Shawn Smith: I’ve got 2 things on that. The first one is that for different reasons, men and women experience exactly what you said. It’s tough to listen to your intuition. Women are taught traditionally not to be emotional. They’re taught to be polite. This is what happened with Christina. She was the one who was assaulted in the mountains. Her intuition was telling her not to follow this guy, but her training, her social training, was, “We have to be polite. We can’t make people feel bad.” It was that motivation that led her to deny her intuition. Then, I think the second part of it is, just recognizing your intuition for what it is. Well, I didn’t finish the male part. The male part is that, I think, men are often taught to ignore intuition because it’s emotional, and we’re supposed to be stoic and rational. Men and women both have similar difficulty for different reasons.
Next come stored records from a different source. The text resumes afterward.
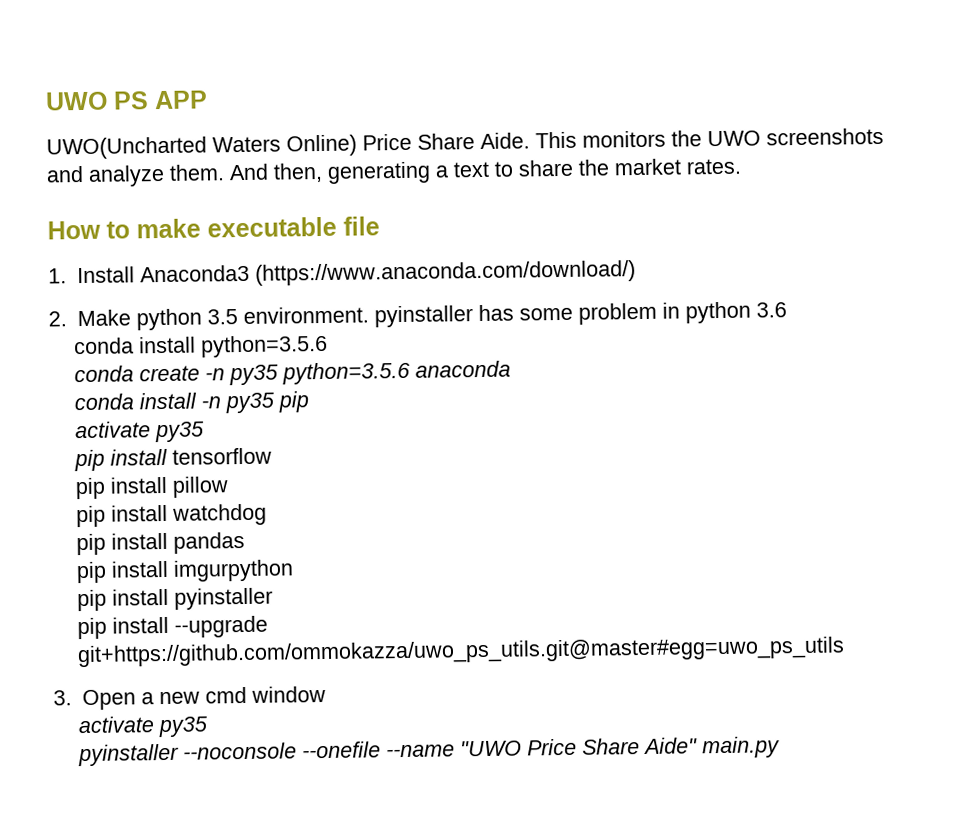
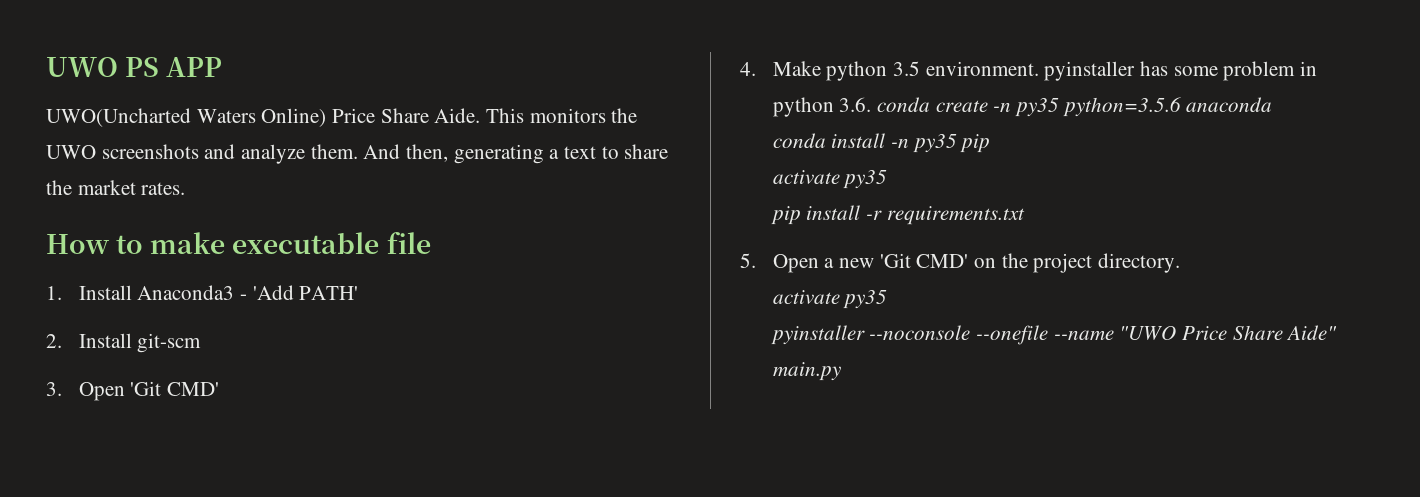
- 1. Install Anaconda3 (https://www.anaconda.com/download/)
- 2. Make python 3.5 environment. pyinstaller has some problem in python 3.6
- conda install python=3.5.6
- conda create -n py35 python=3.5.6 anaconda
+ 1. Install Anaconda3 - 'Add PATH'
+ 2. Install git-scm
+ 3. Open 'Git CMD'
+ 4. Make python 3.5 environment. pyinstaller has some problem in python 3.6. conda create -n py35 python=3.5.6 anaconda
- pip install tensorflow
- pip install pillow
- pip install watchdog
- pip install pandas
- pip install imgurpython
- pip install pyinstaller
- pip install --upgrade git+https://github.com/ommokazza/uwo_ps_utils.git@master#egg=uwo_ps_utils
- 3. Open a new cmd window
+ pip install -r requirements.txt
+ 5. Open a new 'Git CMD' on the project directory.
I think ways to start listening to your intuition is, number 1, to recognize what it is that’s stopping you from listening to it if you’re having trouble listening to it, and recognizing how it shows up in your body, because this is just information that your body is processing, and knowing and being able to identify what kind of thoughts show up when your intuition is speaking to you. It might be indirect thoughts about what’s going on. What kind of emotions are showing up? Maybe you’re just feeling uneasy, or maybe you’re feeling like retreating. Being able to identify that as something that says your intuition is talking to you, like a little dashboard, like the red light on your dashboard that comes on that says, “There is a problem.” Sometimes, it’s not clear what the problem is. There’s just a problem.
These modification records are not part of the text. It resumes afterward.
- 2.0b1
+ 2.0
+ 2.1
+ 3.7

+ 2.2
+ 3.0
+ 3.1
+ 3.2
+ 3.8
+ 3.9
Then, physically knowing how it shows up for you. Do you feel a tightness in your chest? Do you start getting a headache, or a throbbing, or do things become distant? Really keying in on the cognitive, the emotional, and the physical warning signs that your intuition is trying to tell you something, and then being willing to stop, and step aside, and ask yourself, “What’s going on here?”
Brett McKay: Don’t be afraid to act on it, because, like, what’s the harm? What’s the worst that …? At best, you prevent yourself from getting attacked. At worst, you have embarrassed yourself a little bit, maybe.
Shawn Smith: I tend to look at everything as, like, a Vegas bet. “Is this a sucker’s bet, where the best thing that can happen is I break even, and likelier that I lose, or is this a good bet where I can break even and win?” In Christina’s case, she was the one who was assaulted in the mountains, I think what she would say is it would have been uncomfortable for her to say no to this guy, but beyond that, it would have cost her nothing. It would have been the safe bet to just listen to her intuition.
Brett McKay: When you talk about dealing with desperate aggressive people, you talk about using listening, empathizing, and creating options. The acronym is LEO you use in the book. Where do most people mess up when implementing LEO with a desperate aggressor?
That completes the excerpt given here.